Em testes comparativos, o AlphaEarth apresentou uma taxa de erro 23,9% menor do que os modelos anteriores — e manteve esse desempenho superior mesmo em situações onde havia poucos dados rotulados disponíveis.

Por que isso importa além dos laboratórios

Cientistas, governos e empresas já têm acesso ao conjunto de dados gerados pelo modelo via Google Earth Engine, a plataforma de análise geoespacial do Google.
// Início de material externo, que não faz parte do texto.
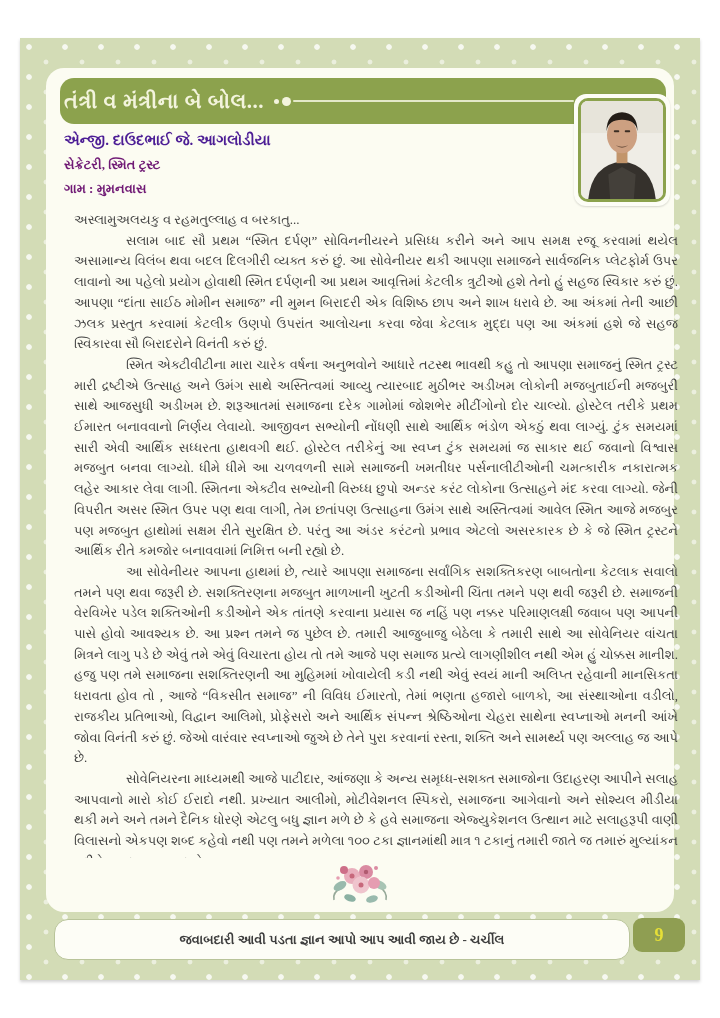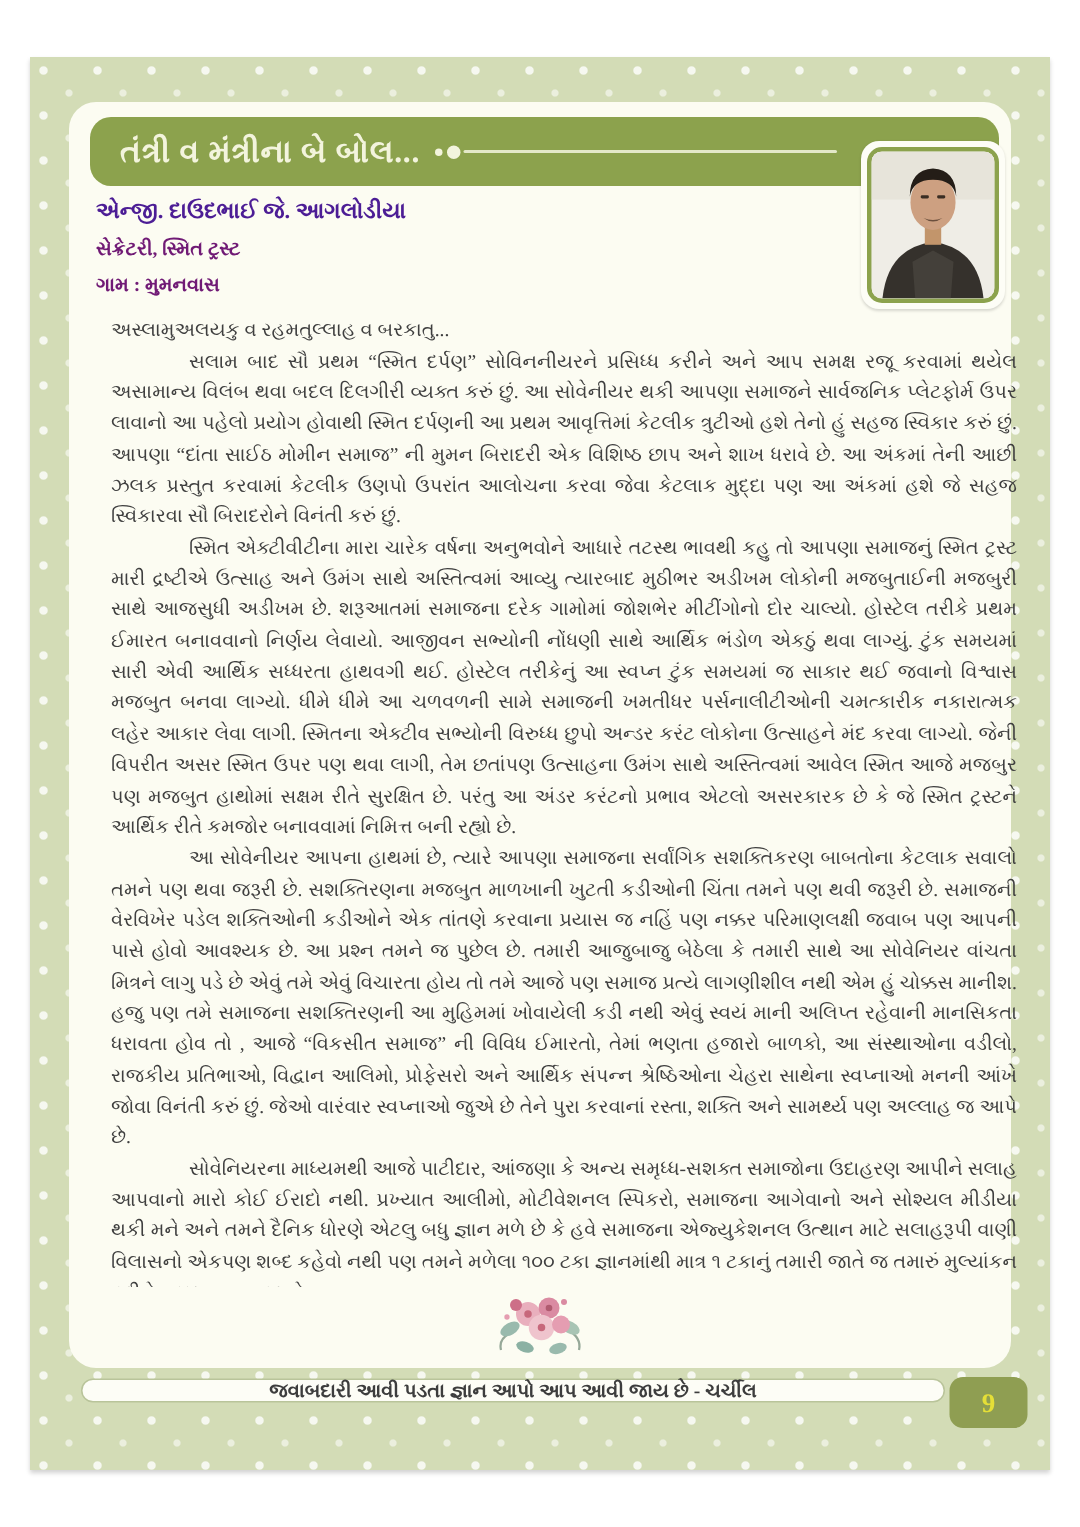--- a/index.html
+++ b/index.html
@@ -27,7 +27,7 @@
   .banner {
     position:absolute; left:14px; top:10px; width:606px; height:46px;
     background:#8ca24d; border-radius:14px;
-    display:flex; align-items:center; padding:0 20px;
+    display:flex; align-items:center; padding:0 4px;
   }
   .banner-title {
     color:#f3f4dd; font-size:21px; font-weight:bold; letter-spacing:.5px; white-space:nowrap;

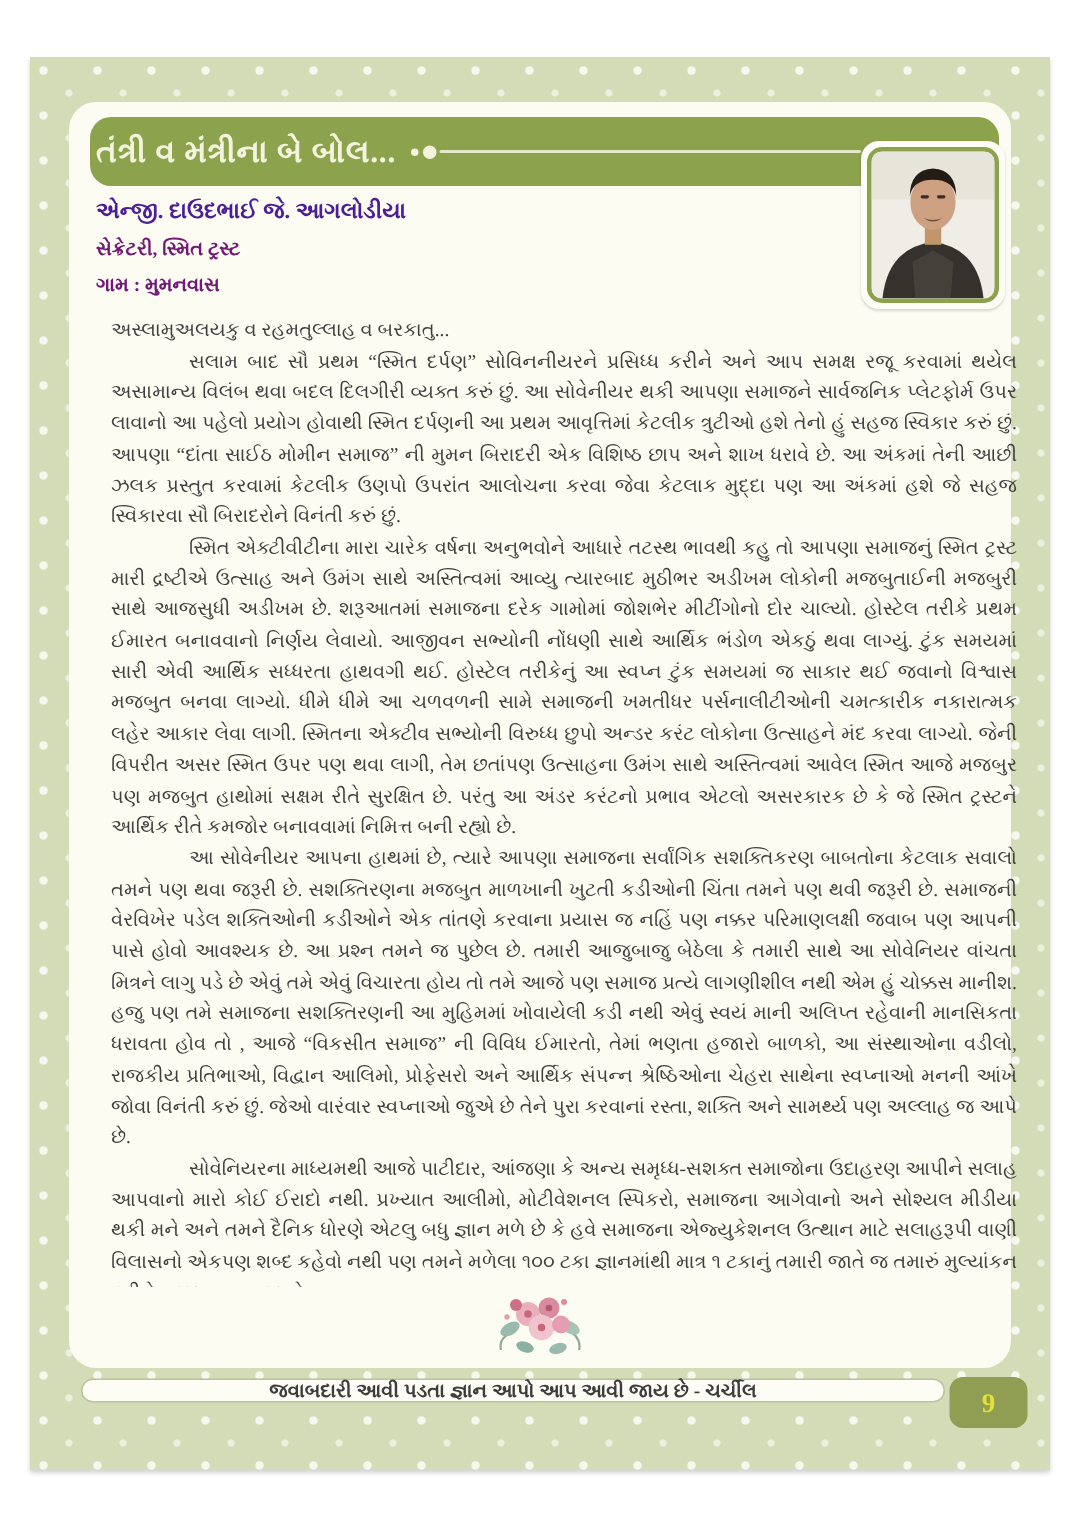--- a/index.html
+++ b/index.html
@@ -69,7 +69,7 @@
 
   
   .footer-pill {
-    position:absolute; left:34px; top:881px; width:576px; height:16px;
+    position:absolute; left:34px; top:881px; width:576px; height:41px;
     background:#fdfdf6; border:1px solid #b9c49a; border-radius:14px;
     display:flex; align-items:center; justify-content:center;
     color:#3d3d3d; font-size:13px; font-weight:bold;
O compromisso da empresa é manter atualizações anuais para garantir a confiabilidade de quem vai construir aplicações em cima desses dados.

Na prática, organizações que monitoram desmatamento, gestão de recursos hídricos ou planejamento urbano passam a ter uma base de referência muito mais precisa e acessível do que tinham antes.

O padrão que está se formando

O AlphaEarth é mais um sinal de algo que o mercado de IA repete em ritmo acelerado: modelos cada vez mais especializados, com capacidade cada vez maior, colocados à disposição de quem precisa.

Isso vale tanto para quem monitora o Cerrado quanto para quem cuida da fidelidade de clientes num clube de assinatura. A lógica é a mesma — IA poderosa não deveria ser privilégio de quem tem uma equipe de engenheiros. Deveria ser um recurso que qualquer organização consegue usar no dia a dia.